Retail shrinkage, sometimes referred to as “retail shrink”, is the difference between the amount of inventory that a company owns, and the results of the physical count of that inventory. Put in simpler terms, it’s the difference between the ideal income generated from product sales, and the actual income that’s realized after accounting for various forms of loss.
Shrinkage occurs when you have less inventory than you should, and it affects every stage of the supply chain.
Most often, retail shrinkage refers to the percentage loss resulting from the damage, expiration or theft of unsold products.
If retail shrinkage is high, it means reduced profits. If it’s well managed, profits increase. Simple as that!
Calculating retail shrinkage is fairly straightforward: take the optimal income you could make from retail merchandise, and subtract the actual income realized from that merchandise.
While retail shrinkage is often measured in terms of total dollars lost it’s, again, better expressed as a percentage of company sales.
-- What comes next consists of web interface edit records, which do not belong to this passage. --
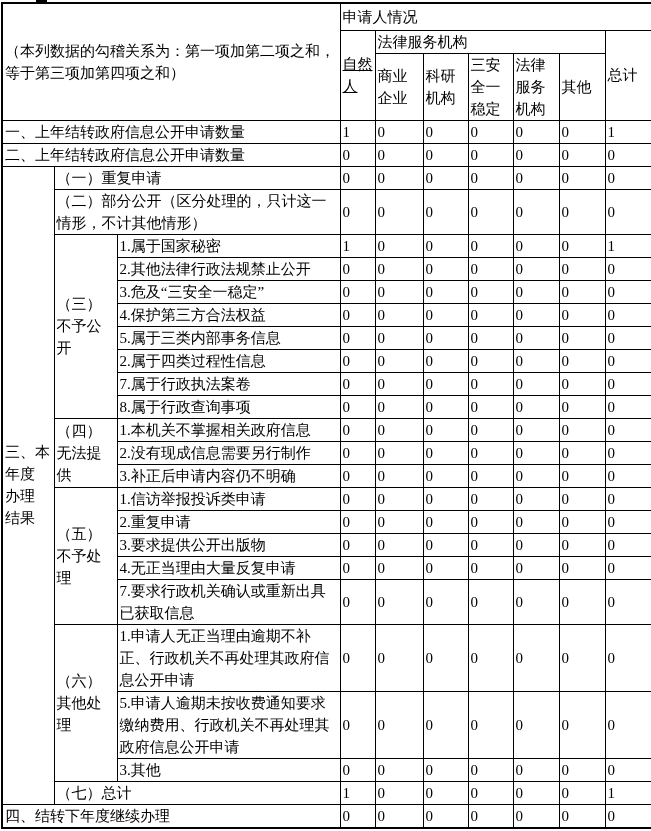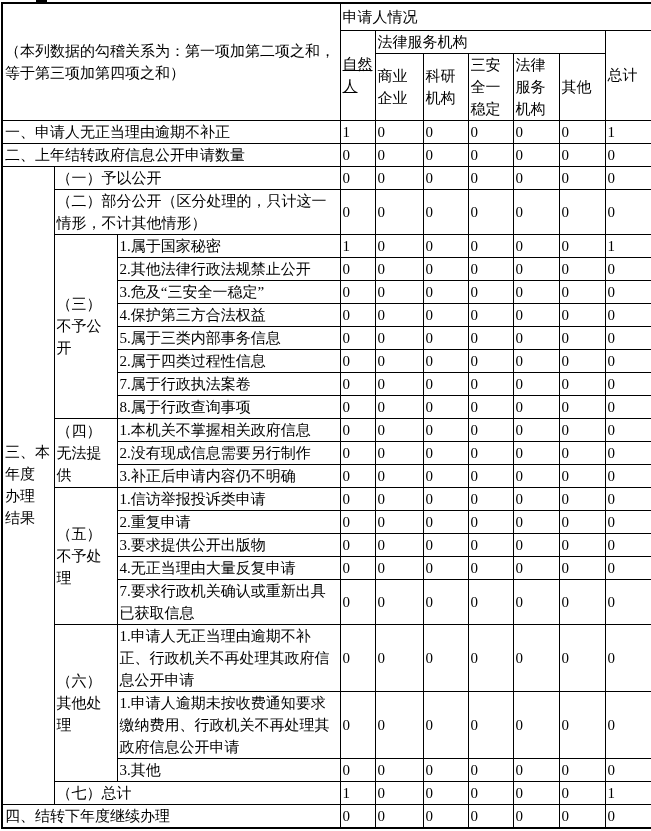"一、申请人无正当理由逾期不补正" td.row-label { text: 申请人无正当理由逾期不补正 -> 上年结转政府信息公开申请数量 }
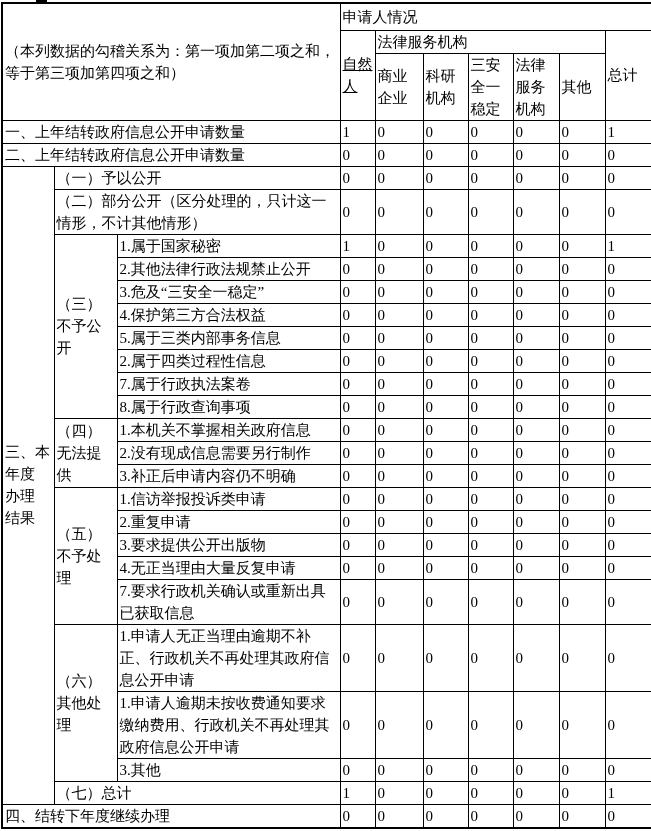"（一）予以公开" td.group-label { text: 予以公开 -> 重复申请 }
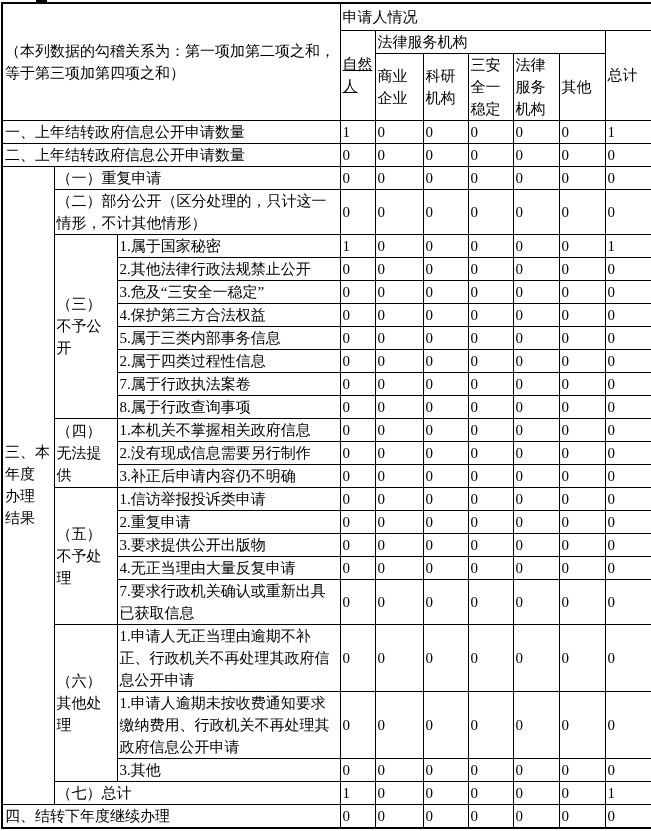"1.申请人逾期未按收费通知要求缴纳费用、行政机关不再处理其政府信息公开申请" td.item-label { text: 1 -> 5 }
To do this, dividing your total losses by total sales will yield your percentage of retail shrinkage.
Formula for Retail Shrinkage Percentage
(Value of Lost Stock/ Total Sales in the same time period) * 100
Retail shrinkage can occur virtually anywhere in product and sales processes: in factories, in transit, or onsite.
Shrinkage is primarily caused by operational inefficiencies, but there are many factors that contribute. These include many things but are most often from theft, waste, damage, human error, and vendor fraud. The reasons can be broadly categorized as operational issues (think data entry errors, receiving oversights, shipping problems, etc.), external factors (including theft, vendor disputes, etc.), or internal factors (theft from employees or administrative oversights).
As is probably evident, it's difficult to entirely avoid retail shrinkage. When inventory is, for example, stolen, it’s not just that theft that impacts a business. It’s about (a lot) more than simply accounting for theft and profit loss. Managing retail shrinkage is an integral part of inventory management and supply chain operations. If you improve shrinkage control, you can either: lower prices and sell more than you’d otherwise be able to, or you can keep prices the same and sell what you should have been able to in the first place.
Some strategies for reducing shrinkage include:
Tightening up security: think better security systems, guards, and scanners
Automating: automating your inventory and reporting processes helps reduce account errors, payment issues, and so so much more.
Improving re-order points: this will help you optimize the inventory you have on hand to make sure you meet demand, without having too much product sitting there taking up valuable shelf space.
Training your team better: if you standardize your processes in a way that enables your team to understand their role in the inventory management process, it can significantly reduce retail shrinkage.
Taking inventory more frequently: this one speaks for itself!